PROMPT:
Give an exact transcription limited to the lines from the one with "margin-left: 28px ->" through the end of the entries, including both; no pictures belong in it.

MATERIALS PROVIDED:
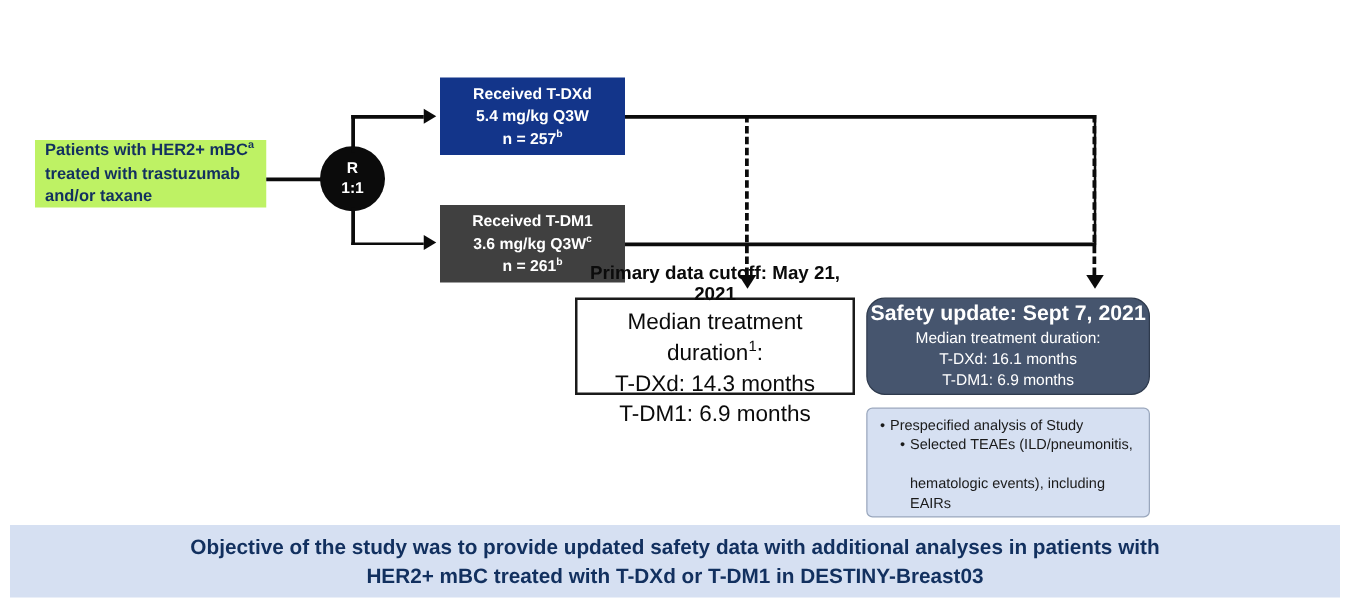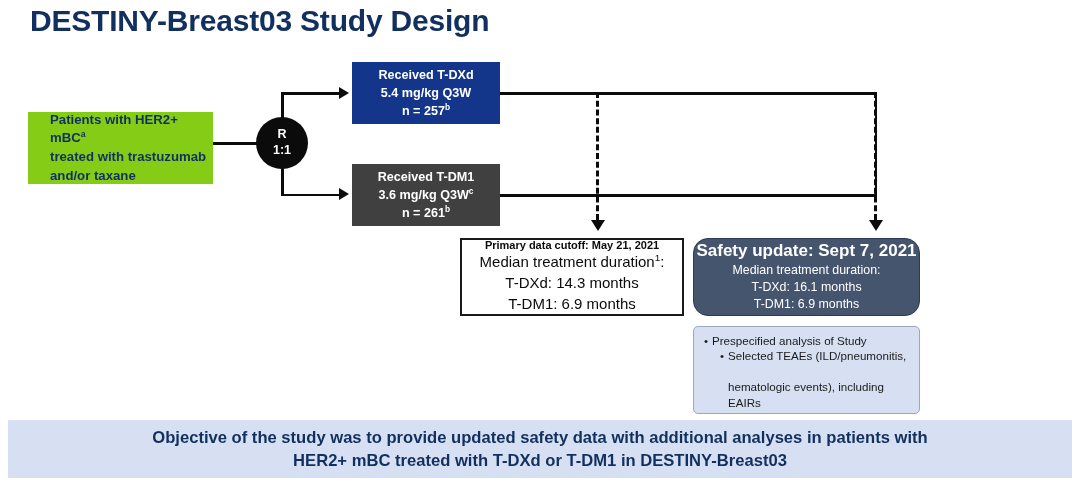"DESTINY-Breast03 Study Design" div.abs { html: <div>DESTINY-Breast03 Study Design</div> -> none }
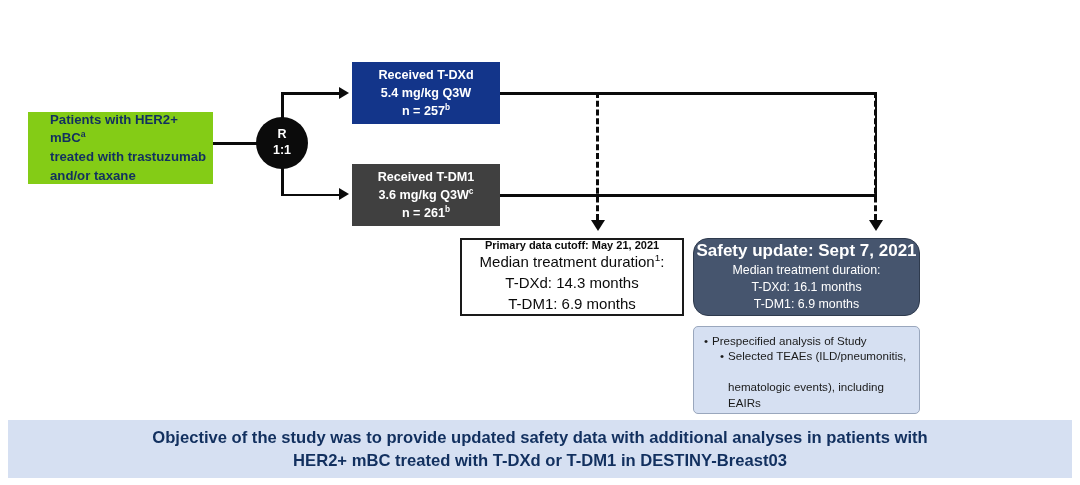"Patients with HER2+ mBCa" #patients-box { background: #84cc16 -> #bef264; height: 72px -> 54px; padding-left: 22px -> 8px }
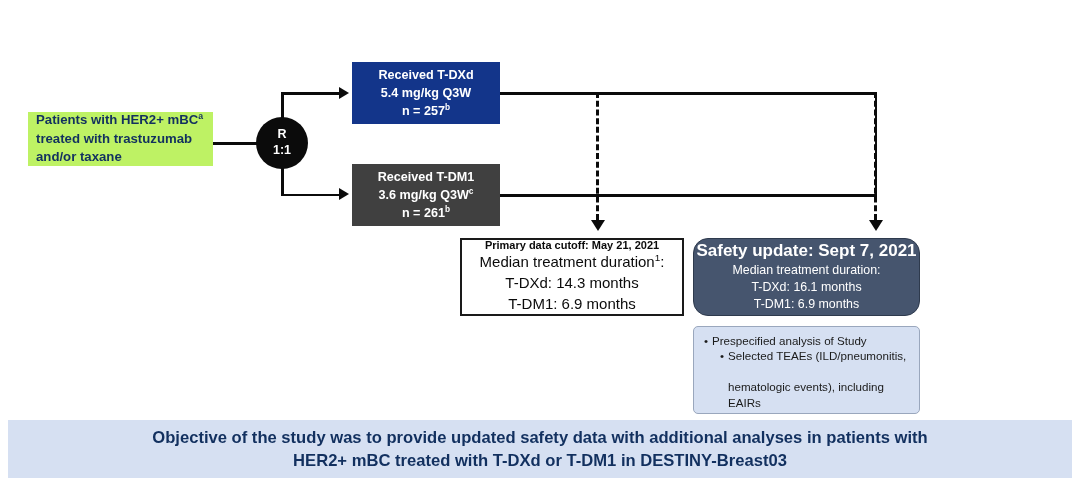"Primary data cutoff: May 21," #primary-box .head { font-size: 11px -> 15px }
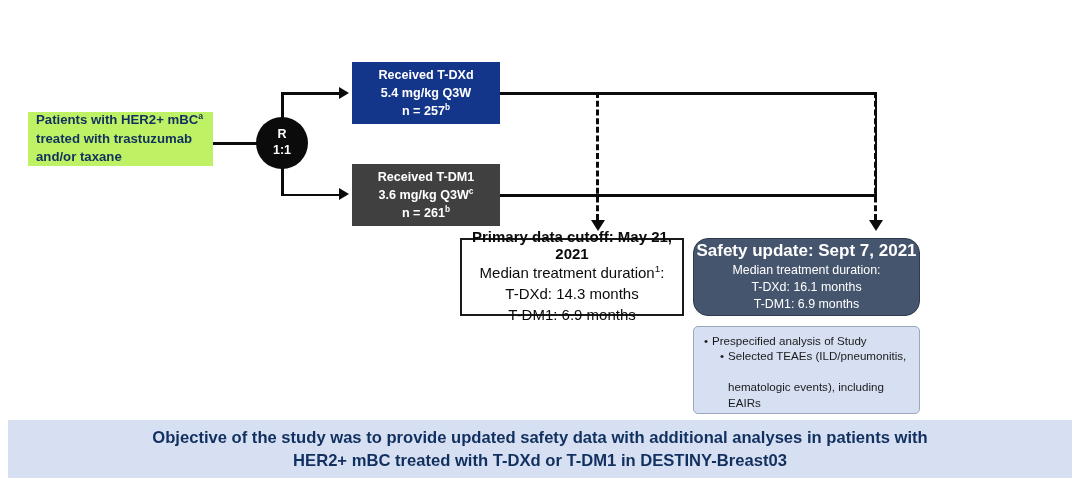"Median treatment duration1:" #primary-box .line { font-size: 15px -> 18px }
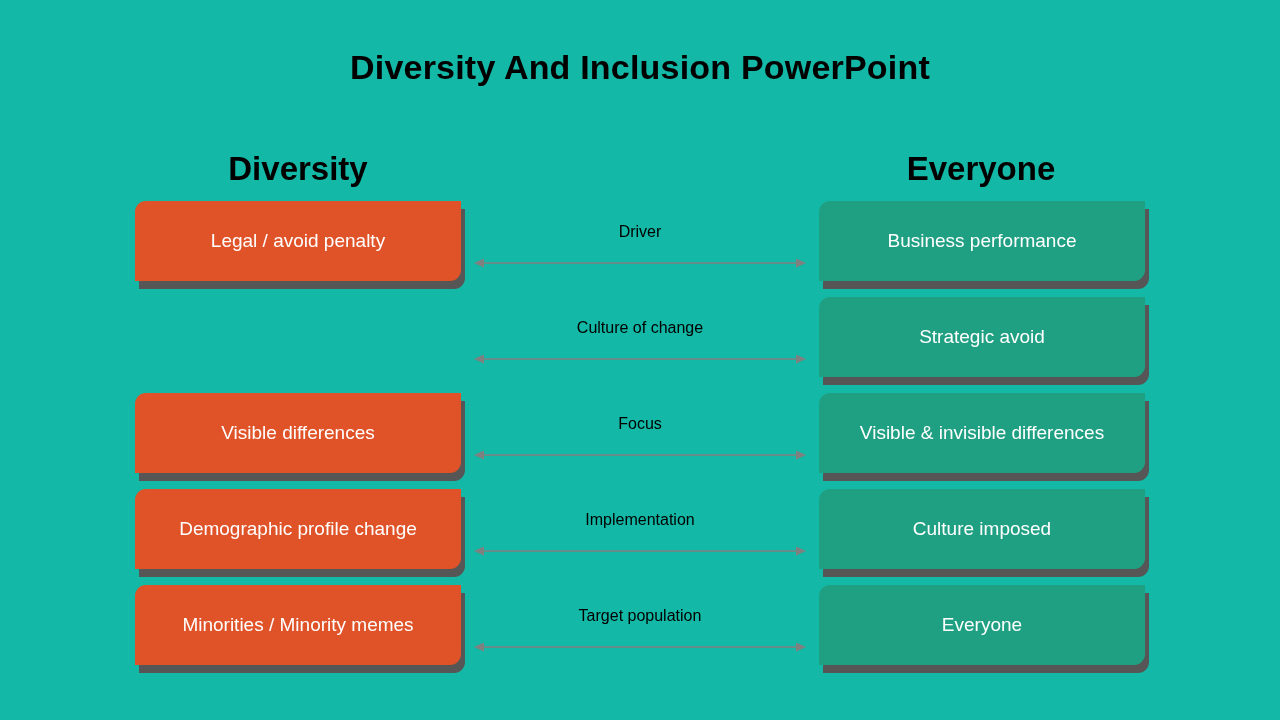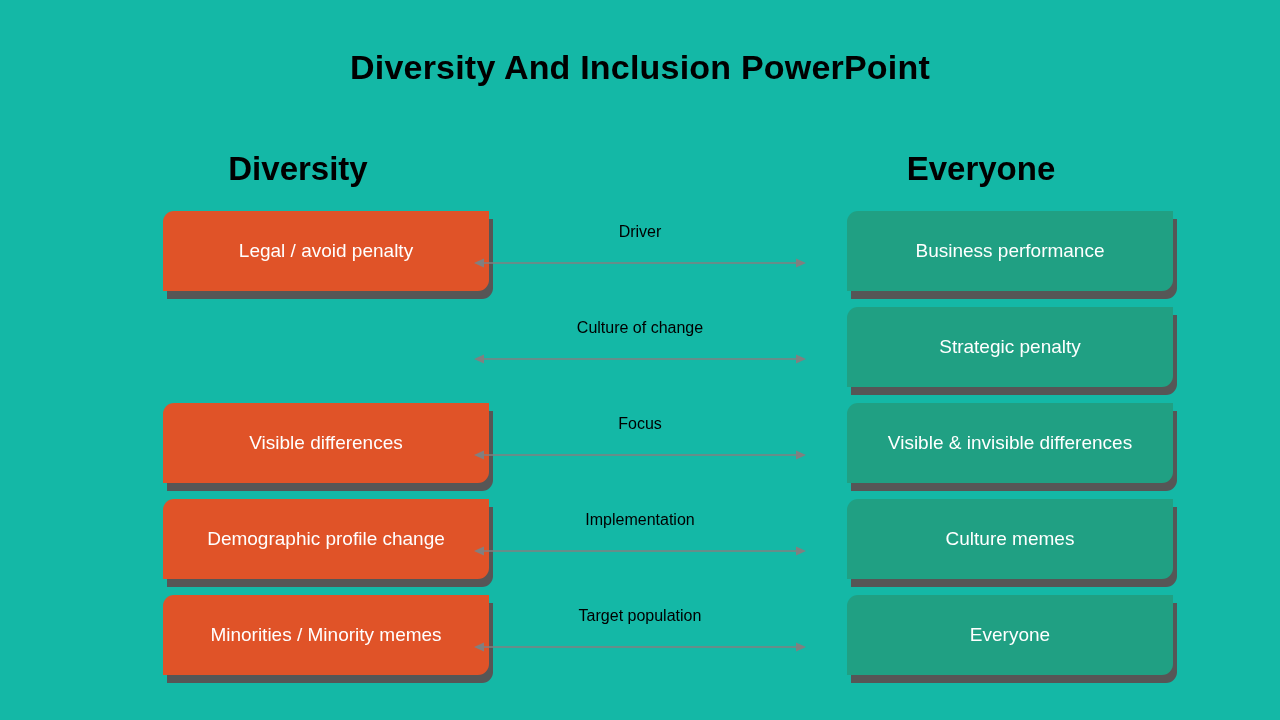"Legal / avoid penalty" .box { margin-left: 28px -> none; top: 18px -> 8px }
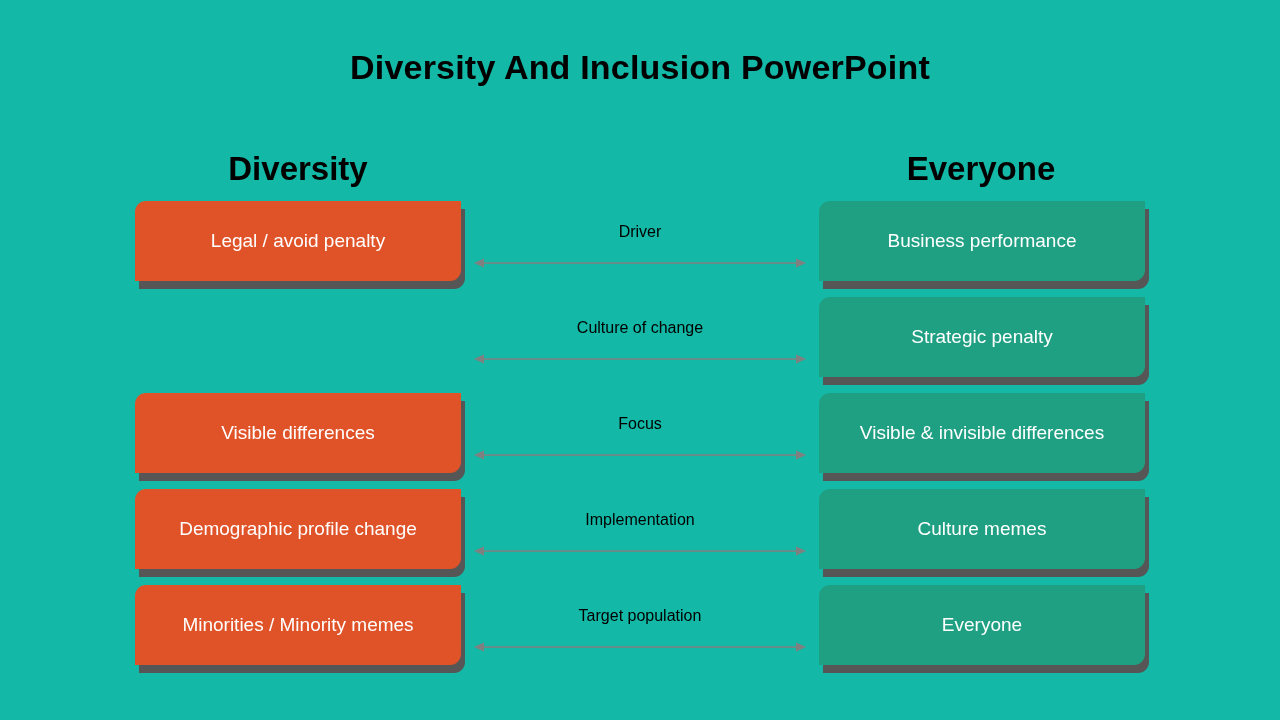"Strategic penalty" span.box-label { text: penalty -> avoid }
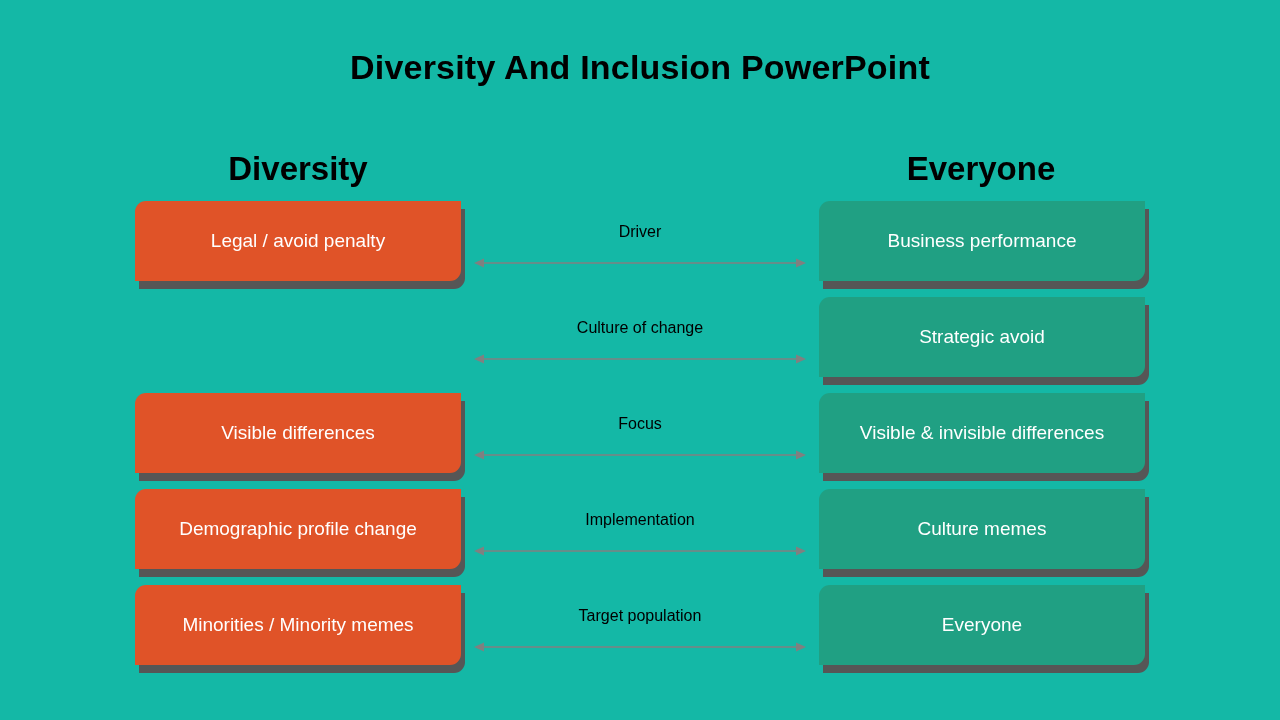"Culture memes" span.box-label { text: memes -> imposed }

RESULT:
"Legal / avoid penalty" .box { margin-left: 28px -> none; top: 18px -> 8px }
"Strategic penalty" span.box-label { text: penalty -> avoid }
"Culture memes" span.box-label { text: memes -> imposed }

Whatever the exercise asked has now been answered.